◆ **WORK REQUIRED**
Please give again, exactly and only, the stretch of lines from the one containing "shipping: 51.90 -> none" to the end of the entries below.

◆ **DATA**
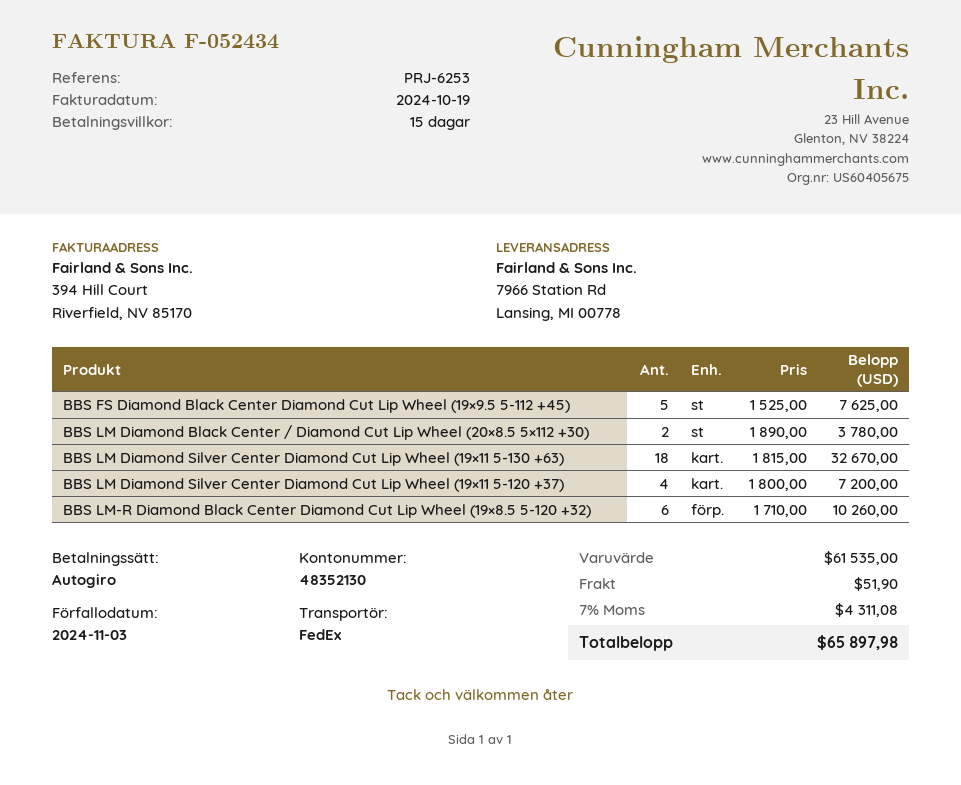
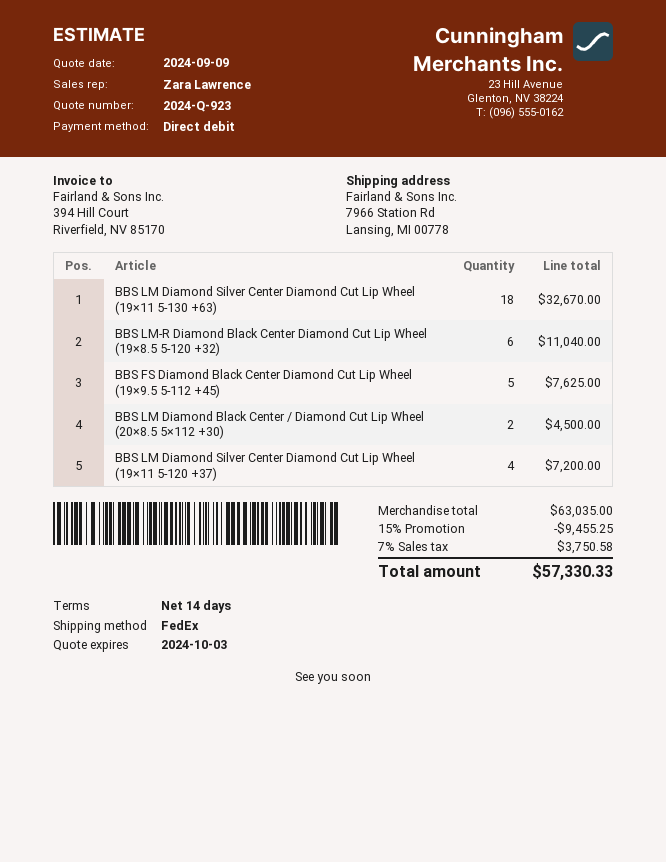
payment terms: 15 days -> 14 days
BBS LM Diamond Black Center / Diamond Cut Lip Wheel (20×8.5 5×112 +30): 2 for 3780.00 -> 2 for 4500.00
BBS LM-R Diamond Black Center Diamond Cut Lip Wheel (19×8.5 5-120 +32): 6 for 10260.00 -> 6 for 11040.00
subtotal: 61535.00 -> 63035.00
discount: none -> 15% = 9455.25
shipping: 51.90 -> none
tax: 7% = 4311.08 -> 7% = 3750.58
total: 65897.98 -> 57330.33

◆ **TASK OUTPUT**
shipping: 51.90 -> none
tax: 7% = 4311.08 -> 7% = 3750.58
total: 65897.98 -> 57330.33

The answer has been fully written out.